Class Method Details

.get(source, robot_id, options = {}) ⇒ `Object`

Obtains and parses a robotstxt file from the host identified by source, source can either be a URI, a string representing a URI, or a Net::HTTP connection associated with a host.

The second parameter should be the user-agent header for your robot.

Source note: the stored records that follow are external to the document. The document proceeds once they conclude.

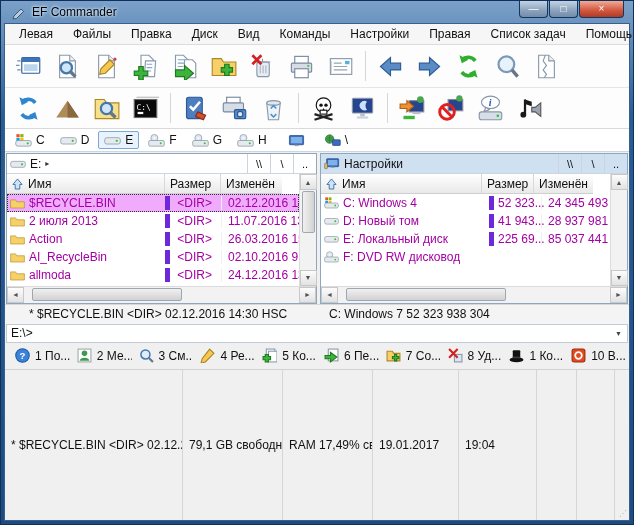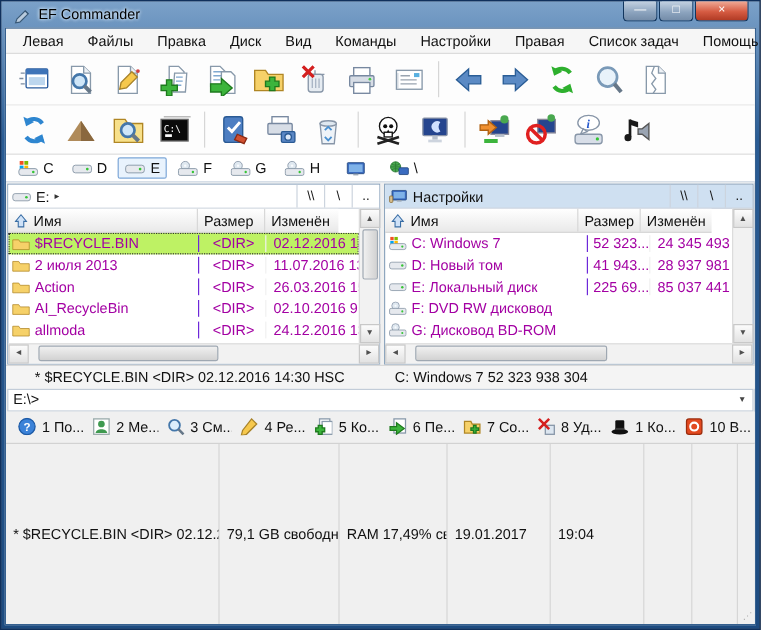"$RECYCLE.BIN" .row.selected { background: #bef264 -> #f0abfc }
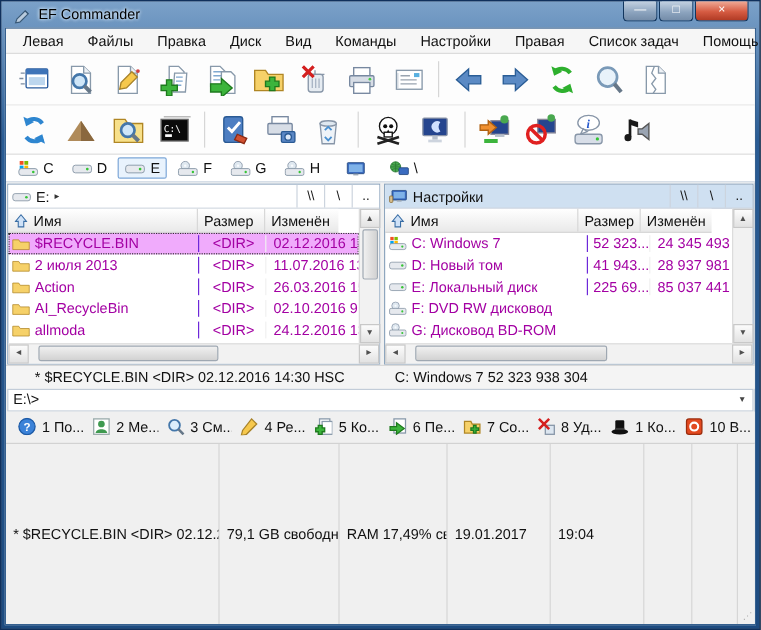"<DIR>" .cellsize { border-left: 1px solid #6d28d9 -> 5px solid #6d28d9 }
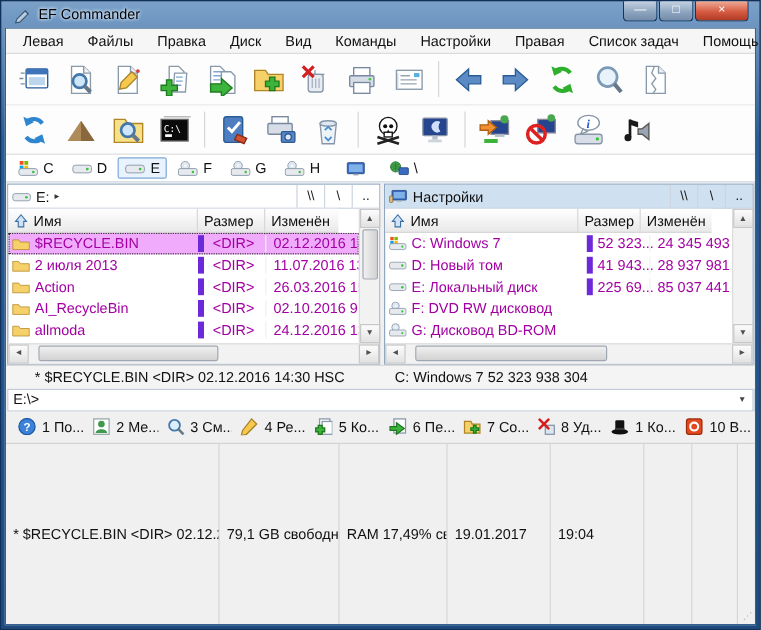"C: Windows 7" span.nm { text: 7 -> 4 }
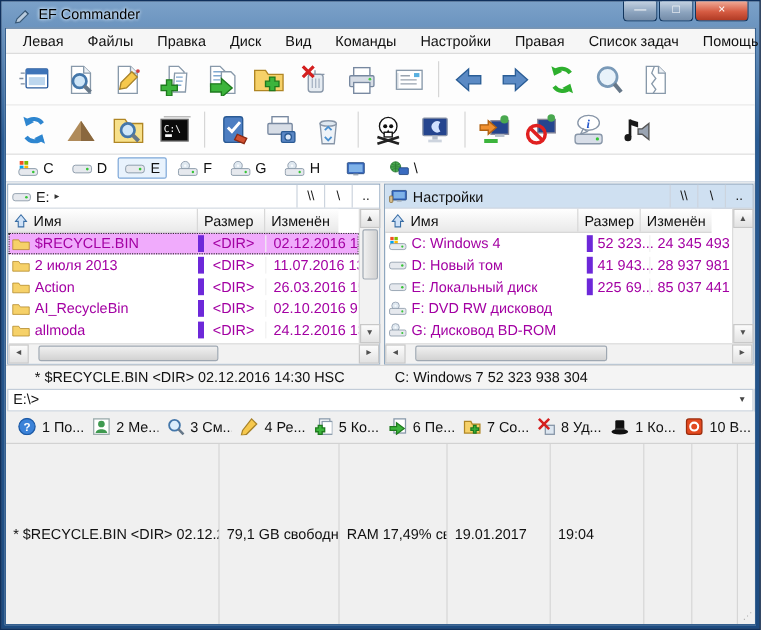"G: Дисковод BD-ROM" div.row { html: <div> <span> <svg> <circle></circle> <circle></circle> <rect></rect> <circle></circle> </svg> <span>G: Дисковод BD-ROM</span> </span> <span></span> <span></span> </div> -> none }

There are currently two options:

:num_redirects (default 5) is the maximum number of HTTP 3** responses
 the get() method will accept and follow the Location: header before
 giving up.
:http_timeout (default 10) is the number of seconds to wait for each
 request before giving up.
:url_charset (default "utf8") the character encoding you will use to
 encode urls.

As indicated by robotstxt.org, this library treats HTTPUnauthorized and HTTPForbidden as though the robots.txt file denied access to the entire site, all other HTTP responses or errors are treated as though the site allowed all access.

The return value is a Robotstxt::Parser, which you can then interact with by calling .allowed? or .sitemaps. i.e.

Robotstxt.get(“example.com/”, “SuperRobot”).allowed? “/index.html”

Net::HTTP.open(“example.com”) do |http|

if Robotstxt.get(http, "SuperRobot").allowed? "/index.html"
  http.get("/index.html")
end

end



61
62
63

# File 'lib/robotstxt.rb', line 61

def self.get(source, robot_id, options={})
  self.parse(Getter.new.obtain(source, robot_id, options), robot_id)
end

.get_allowed?(uri, robot_id) ⇒ `Boolean`

Gets a robotstxt file from the host identified by the uri

(which can be a URI object or a string)

Parses it for the given robot_id

(which should be your user-agent)

Returns true iff your robot can access said uri.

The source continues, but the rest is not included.